Skip to contents

Hourly Pipeline

This pipeline is an example of a standard extract transform load (ETL) workflow. The pipeline is scheduled to run every 3 hours starting on 2024-04-25 at 05:45:00. The goal of the pipeline is to perform the following:

  • access online hosted CSV file
  • perform lite data wrangling
  • write file to local storage in parquet format

This example is setup as a simple set of tasks creating objects that are used in the next series of tasks. All components of the pipeline are within the pipeline_wildfire_hourly function, which has no parameters.

#' pipeline_wildfire_hourly maestro pipeline
#'
#' @maestroFrequency 3 hour
#' @maestroStartTime 2024-04-25 05:45:00
#' @maestroTz America/Halifax


pipeline_wildfire_hourly <- function() {
  
  # load libraries
  library(dplyr)
  library(readr)
  library(sf)
  library(sfarrow)

  # Access active wildfire data from hosted csv
  df <- readr::read_csv("https://cwfis.cfs.nrcan.gc.ca/downloads/activefires/activefires.csv")
  
  # Data wrangling
  df_geom <- df |>
    dplyr::mutate(insert_datetime = Sys.time()) |>
    sf::st_as_sf(coords = c("lon", "lat"), crs = 4326)
  
  
  # Write active wildfires to file
  basename <- paste("cdn_wildfire", as.integer(Sys.time()), sep = "_")
  
  df_geom |>
    sfarrow::write_sf_dataset("~/data/wildfires",
                              format = "parquet",
                              basename_template = paste0(basename,
                                                         "-{i}.parquet"))
}

Daily Pipeline

This pipeline is an example of a standard extract transform load (ETL) workflow. The pipeline is scheduled to run every day starting on 2024-04-25 at 06:30:00. The goal of the pipeline is to perform the following:

  • submit a request to an API
  • extract data from the API
  • add insert datetime column
  • write file to local storage in parquet format

This example has a custom function that is used to access and extract the data from the API, which is piped into additional tasks. All components of the pipeline are within the pipeline_climate_daily function, which has no parameters.

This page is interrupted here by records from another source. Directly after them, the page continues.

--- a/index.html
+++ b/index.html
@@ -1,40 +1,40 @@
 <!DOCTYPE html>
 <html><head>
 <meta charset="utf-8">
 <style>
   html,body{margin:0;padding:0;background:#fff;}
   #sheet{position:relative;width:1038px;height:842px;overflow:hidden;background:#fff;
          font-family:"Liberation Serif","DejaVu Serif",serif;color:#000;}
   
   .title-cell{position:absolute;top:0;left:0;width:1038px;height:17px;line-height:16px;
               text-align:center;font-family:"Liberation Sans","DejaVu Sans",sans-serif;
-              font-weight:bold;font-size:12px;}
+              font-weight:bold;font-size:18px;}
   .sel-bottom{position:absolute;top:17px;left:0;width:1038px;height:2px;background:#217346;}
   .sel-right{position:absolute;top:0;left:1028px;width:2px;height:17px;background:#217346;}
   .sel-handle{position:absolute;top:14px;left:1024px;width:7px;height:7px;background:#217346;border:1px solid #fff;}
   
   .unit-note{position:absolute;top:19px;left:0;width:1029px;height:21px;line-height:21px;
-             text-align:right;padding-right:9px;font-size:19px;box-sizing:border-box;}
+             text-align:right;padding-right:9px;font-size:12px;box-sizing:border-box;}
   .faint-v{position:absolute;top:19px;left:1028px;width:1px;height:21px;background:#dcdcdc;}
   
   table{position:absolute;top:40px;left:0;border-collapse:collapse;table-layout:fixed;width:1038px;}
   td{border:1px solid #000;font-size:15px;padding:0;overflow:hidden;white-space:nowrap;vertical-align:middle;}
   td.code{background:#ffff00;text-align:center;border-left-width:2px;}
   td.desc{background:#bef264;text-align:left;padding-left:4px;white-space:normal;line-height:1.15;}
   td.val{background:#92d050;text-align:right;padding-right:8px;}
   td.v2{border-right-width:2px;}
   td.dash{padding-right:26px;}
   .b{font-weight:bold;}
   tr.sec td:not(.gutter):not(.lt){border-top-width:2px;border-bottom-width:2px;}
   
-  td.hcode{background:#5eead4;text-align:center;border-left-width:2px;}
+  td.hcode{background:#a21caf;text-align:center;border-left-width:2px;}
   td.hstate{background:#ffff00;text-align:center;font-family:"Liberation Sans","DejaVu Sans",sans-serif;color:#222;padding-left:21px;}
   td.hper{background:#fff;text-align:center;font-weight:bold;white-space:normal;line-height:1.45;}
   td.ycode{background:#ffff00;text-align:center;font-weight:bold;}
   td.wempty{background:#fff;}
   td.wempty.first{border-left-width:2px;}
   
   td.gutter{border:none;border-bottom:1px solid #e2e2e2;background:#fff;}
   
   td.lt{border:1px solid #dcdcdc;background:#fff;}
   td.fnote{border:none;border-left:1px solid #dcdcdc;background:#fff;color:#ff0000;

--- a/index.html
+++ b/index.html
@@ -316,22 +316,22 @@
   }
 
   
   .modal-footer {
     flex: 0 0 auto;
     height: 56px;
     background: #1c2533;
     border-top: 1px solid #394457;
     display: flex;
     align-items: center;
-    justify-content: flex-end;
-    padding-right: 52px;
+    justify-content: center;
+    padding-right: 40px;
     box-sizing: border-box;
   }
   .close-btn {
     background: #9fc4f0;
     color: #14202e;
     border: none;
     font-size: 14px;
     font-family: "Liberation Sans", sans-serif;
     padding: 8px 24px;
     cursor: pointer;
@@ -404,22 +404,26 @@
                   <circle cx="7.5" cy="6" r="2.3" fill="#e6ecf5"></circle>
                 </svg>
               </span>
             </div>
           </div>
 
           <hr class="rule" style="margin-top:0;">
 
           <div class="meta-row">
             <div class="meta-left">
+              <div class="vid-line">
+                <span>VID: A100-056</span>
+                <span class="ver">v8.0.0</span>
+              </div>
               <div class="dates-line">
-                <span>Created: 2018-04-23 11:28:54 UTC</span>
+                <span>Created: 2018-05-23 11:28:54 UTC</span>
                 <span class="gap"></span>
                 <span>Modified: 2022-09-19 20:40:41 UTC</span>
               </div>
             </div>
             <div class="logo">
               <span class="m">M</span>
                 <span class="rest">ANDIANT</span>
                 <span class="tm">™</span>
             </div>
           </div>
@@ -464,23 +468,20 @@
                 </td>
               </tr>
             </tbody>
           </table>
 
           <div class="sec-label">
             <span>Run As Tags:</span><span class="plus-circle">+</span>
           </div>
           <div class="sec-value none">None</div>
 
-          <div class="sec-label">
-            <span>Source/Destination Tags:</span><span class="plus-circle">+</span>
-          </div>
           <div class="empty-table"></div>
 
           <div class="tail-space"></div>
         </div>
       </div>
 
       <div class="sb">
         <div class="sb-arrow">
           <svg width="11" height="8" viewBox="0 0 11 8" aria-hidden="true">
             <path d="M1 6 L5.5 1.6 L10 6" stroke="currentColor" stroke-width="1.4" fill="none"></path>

#' pipeline_climate_daily maestro pipeline
#'
#' @maestroFrequency 1 day
#' @maestroStartTime 2024-04-25 06:30:00
#' @maestroTz America/Halifax

pipeline_climate_daily <- function() {
  
  # load libraries
  library(dplyr)
  library(httr2)
  library(arrow)
  
  # Custom function for accessing api climate data
  get_hourly_climate_info <- function(station_id, request_limit = 24) {
  
  # Validate parameters
  stopifnot("`station_id` must be a real number" = is.numeric(station_id) && station_id > 0)
  stopifnot("`station_id` must be a length-one vector" = length(station_id) == 1)
  
  # Access climate hourly via geomet api 
  hourly_req <- httr2::request("https://api.weather.gc.ca/collections/climate-hourly/items") |> 
    httr2::req_url_query(
      lang = "en-CA",
      offset = 0,
      CLIMATE_IDENTIFIER = station_id,
      LOCAL_DATE = Sys.Date() - 1,
      limit = request_limit
    )
  
  # Perform the request
  hourly_resp <- hourly_req |> 
    httr2::req_perform()
  
  # Climate station response to data frame
  geomet_json <- hourly_resp |> 
    httr2::resp_body_json(simplifyVector = TRUE)
  
  geomet_json$features
  }
  
  # Write climate hourly to file
  basename <- paste("climate_hourly", as.integer(Sys.time()), sep = "_")

  get_hourly_climate_info(8202251) |>
    dplyr::mutate(insert_datetime = Sys.time()) |>
    arrow::write_dataset(
      "~/data/climate",
      format = "parquet",
      basename_template = basename
      )
}